Set in the world of industrial espionage, Duplicity is a light but trying-too-hard romantic entertainment wrapped around a hollow centre in which Clive Owen and Julia Roberts fail to work up the chemistry to ignite the required fireworks.
Writer-director Tony Gilroy has plundered the book of time-shifting tricks he first employed in the corporate thriller Michael Clayton. Where others would settle for a flashback or two, he’ll throw in a dozen for the hell of it and then bend over backwards to make them at least initially confusing. But here the results tends to the smart-arse - as in pointlessly contrived - rather than genuinely smart.
When MI6 agent Ray Koval (Clive Owen) seduces CIA agent Claire Stenwick (Julia Roberts) at an Embassy party in Dubai, he thinks he’s the alpha male top dog - until he wakes up to find she’s drugged him and ransacked his room. It’s the first of a series of reversals that give the film its title and major theme. Who exactly is conning who here?
When we next catch up with the duplicitous pair, they’re employed by rival American manufacturing corporations as industrial spies. The twist is that she’s really a double agent who’s quietly working with his company to leak top trade secrets - as Koval is apparently amazed to discover during a first contact when he finds he’s the officer assigned to \"run\" her as an agent for his company.
Soon after we get the first of several lengthy flashbacks when we see the pair running into each other in Rome earlier and running through exactly the same elaborate “I know you”/ “No you don’t” dialogue that we saw in the previous sequence. Viewers won’t know what the hell is going - some may not realise they’re not meant to – though all will be explained at the movie’s finale.
From here we see the two supposedly fall in love – which never feels believable for a second – and deciding they so adore the palatial surrounds they choose for one of their trysts that they will quit their intelligence jobs and find a way of raising US $40 million for their blissful future while employed in the corporate sector.
Gilroy weaves a cat’s cradle of temporal dislocations and ambiguous situations, where we never exactly know what’s going on or where anyone’s true motivations lie.

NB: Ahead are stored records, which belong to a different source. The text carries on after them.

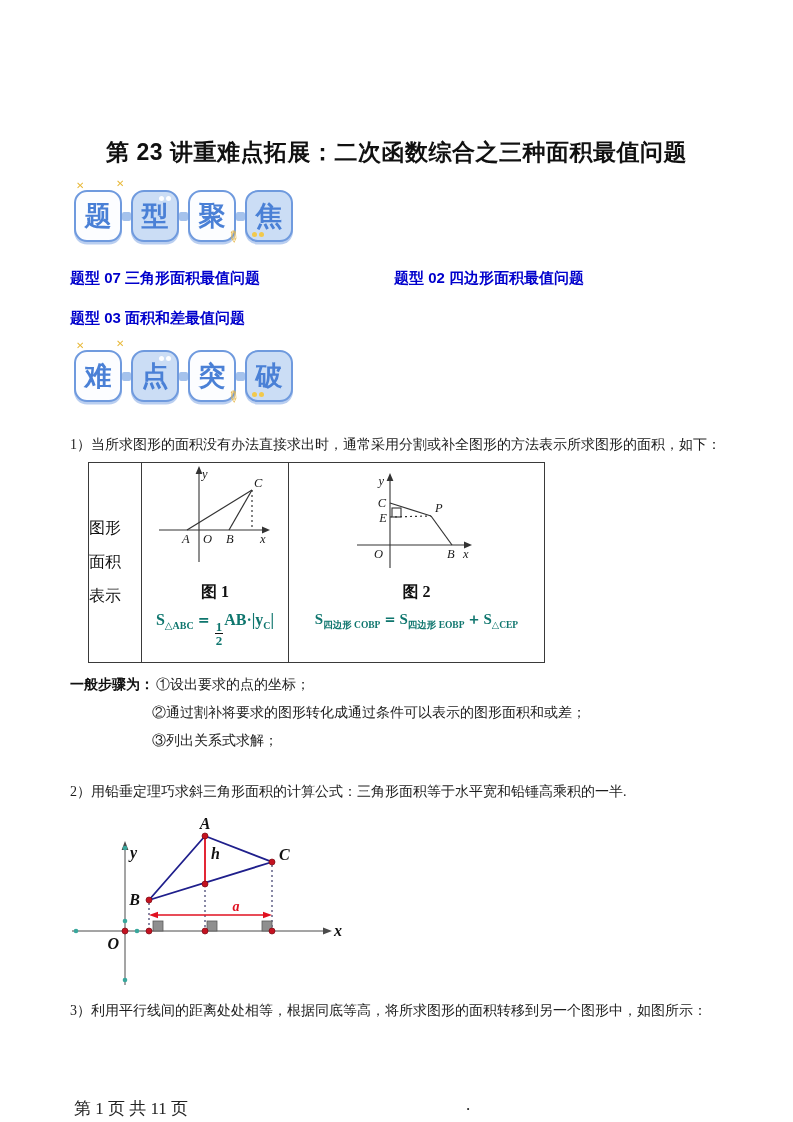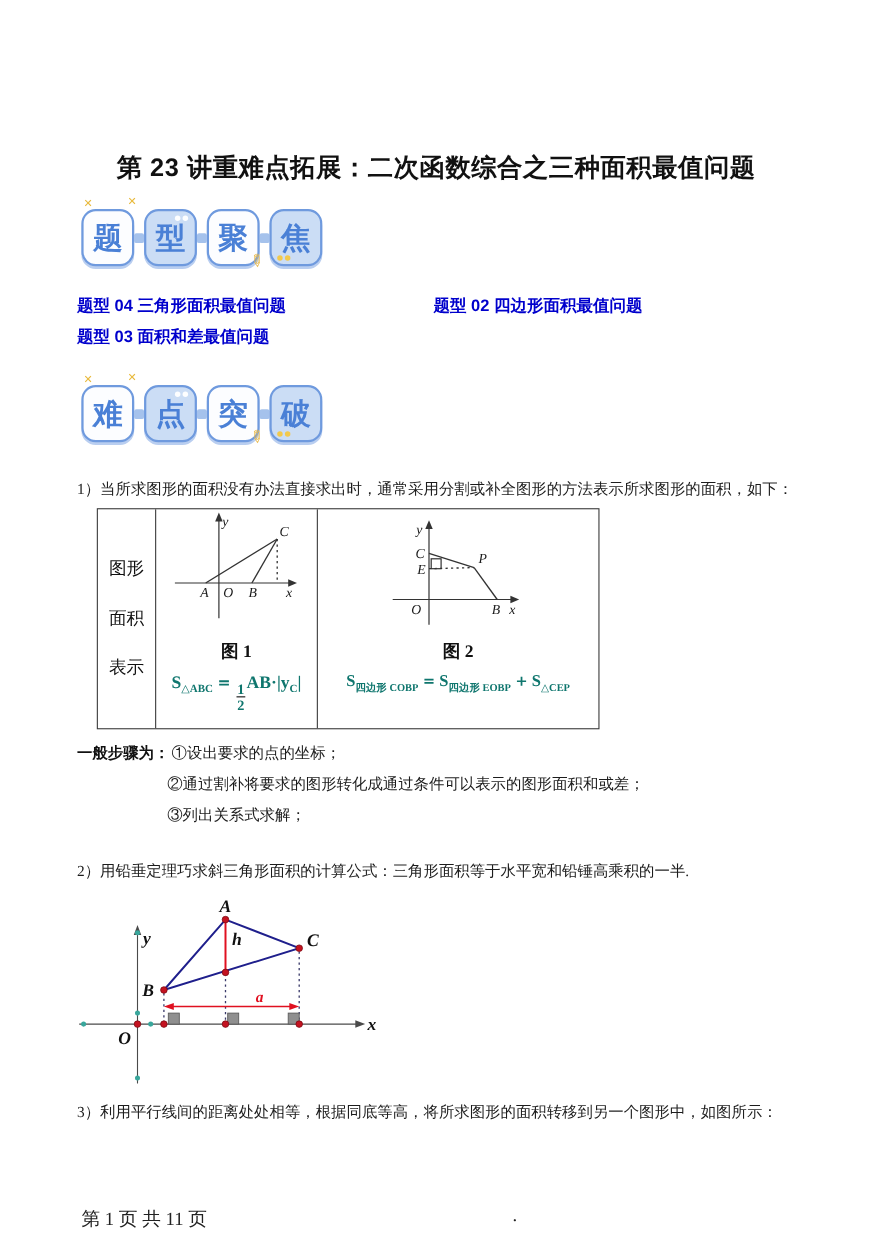--- a/index.html
+++ b/index.html
@@ -118,7 +118,7 @@
     </div>
   </div>
 
-  <div class="abs topic" style="top:224px;left:70px;">题型 04 三角形面积最值问题</div>
+  <div class="abs topic" style="top:224px;left:70px;">题型 07 三角形面积最值问题</div>
   <div class="abs topic" style="top:224px;left:394px;">题型 02 四边形面积最值问题</div>
   <div class="abs topic" style="top:252px;left:70px;">题型 03 面积和差最值问题</div>
 

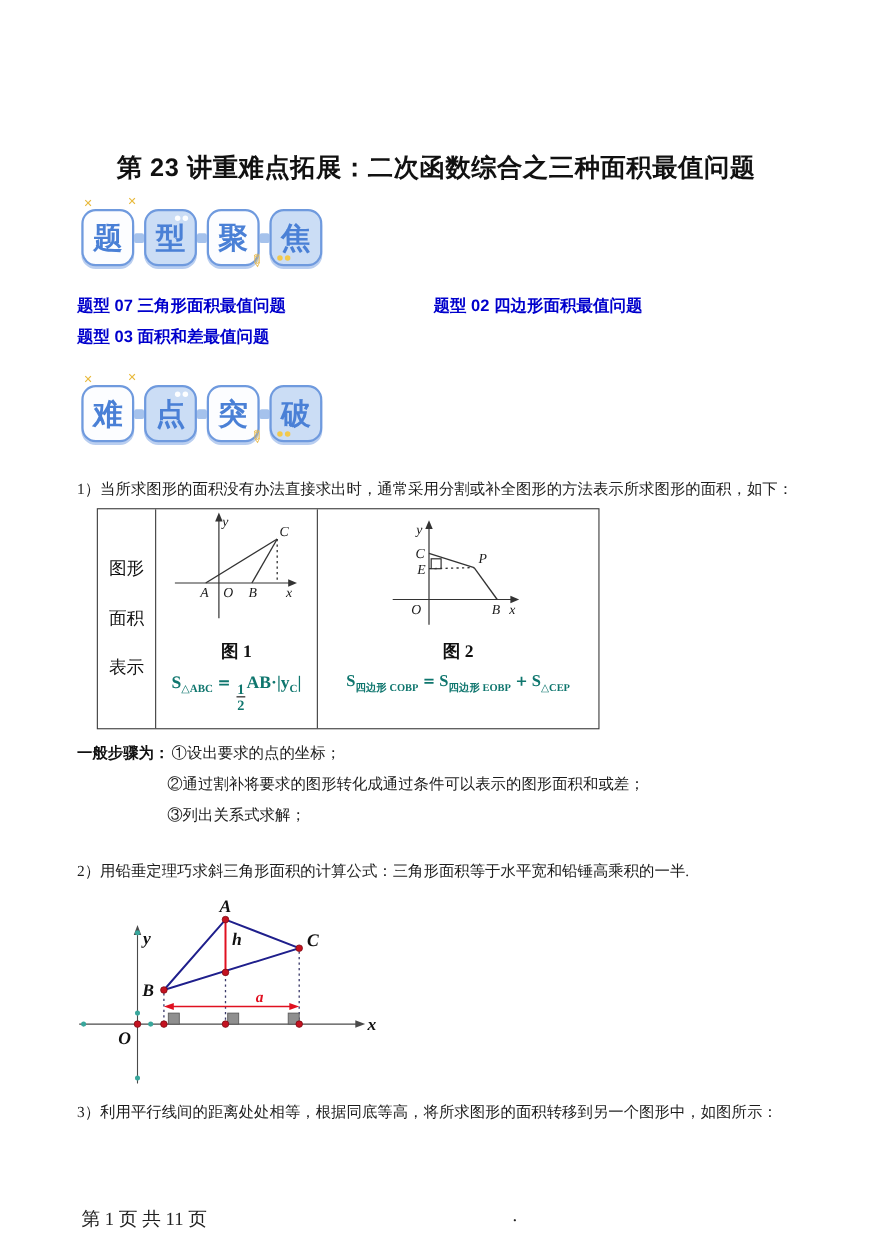--- a/index.html
+++ b/index.html
@@ -120,7 +120,7 @@
 
   <div class="abs topic" style="top:224px;left:70px;">题型 07 三角形面积最值问题</div>
   <div class="abs topic" style="top:224px;left:394px;">题型 02 四边形面积最值问题</div>
-  <div class="abs topic" style="top:252px;left:70px;">题型 03 面积和差最值问题</div>
+  <div class="abs topic" style="top:264px;left:70px;">题型 03 面积和差最值问题</div>
 
   <div class="abs badge" style="top:304px;left:74px;">
     <span class="sparkle sp1">✕</span>

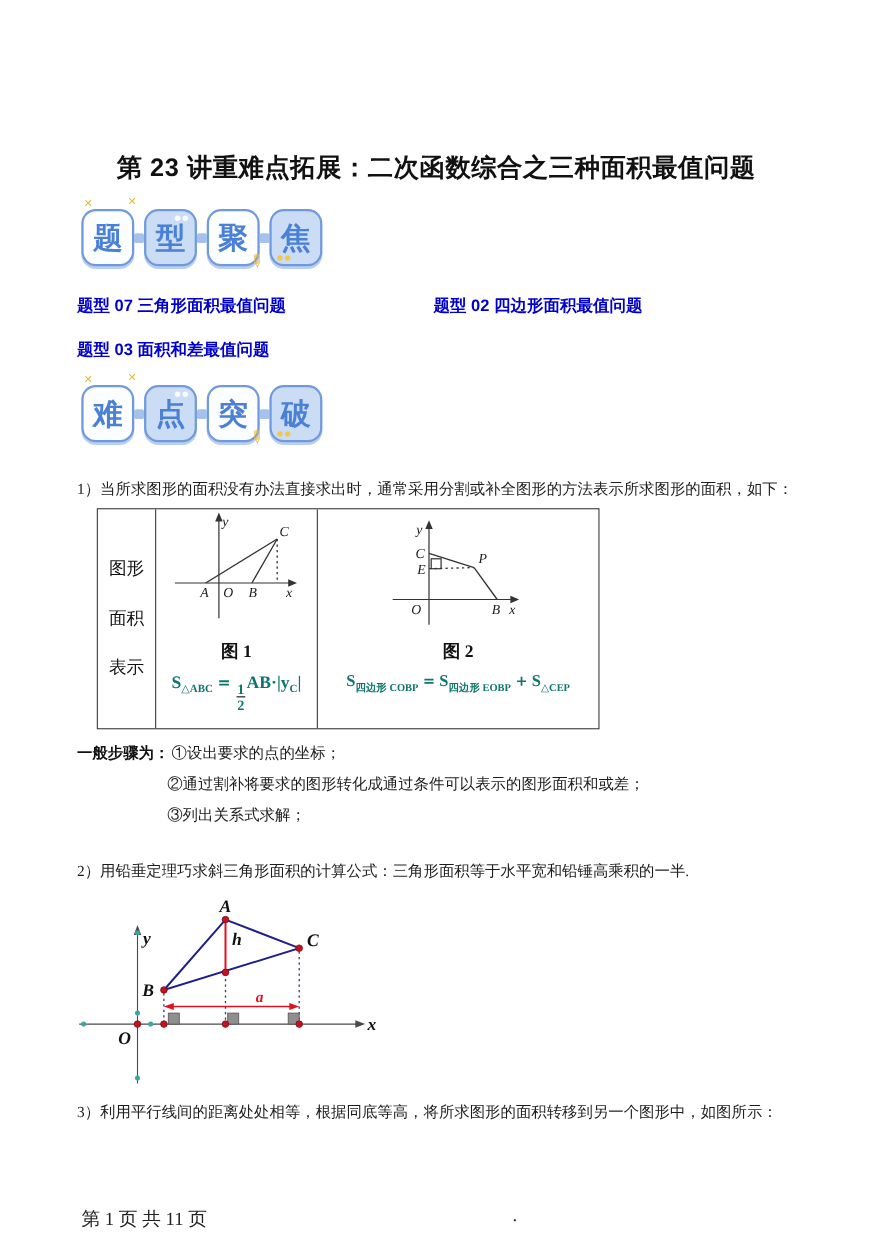--- a/index.html
+++ b/index.html
@@ -45,7 +45,7 @@
               display:flex;box-sizing:border-box;background:#fff;}
   .cell{box-sizing:border-box;}
   .label-cell{width:55px;border-right:1.5px solid #3a3a3a;display:flex;flex-direction:column;
-              align-items:center;justify-content:center;gap:24px;font-size:16px;color:#111;}
+              align-items:flex-start;justify-content:center;gap:13px;font-size:16px;color:#111;}
   .fig-cell{display:flex;flex-direction:column;align-items:center;padding-top:2px;}
   .fig1-cell{width:147px;border-right:1.5px solid #3a3a3a;}
   .fig2-cell{flex:1;}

This is true both of the leads and the heads of the companies they work for (played by the always rewarding Tom Wilkinson and a miscast Paul Giamatti).
Duplicity’s twists are diverting enough to maintain a minimum degree of interest throughout. There’s no question it continually asks its audience to do some work to keep up, in itself no bad thing. But ultimately this is insufficient as a raison d’etre, and the film’s modishly cynical tone is strangely at odds with its aspirations as a romantic entertainment. Very quickly it becomes hard to care either way who the heck is scamming who.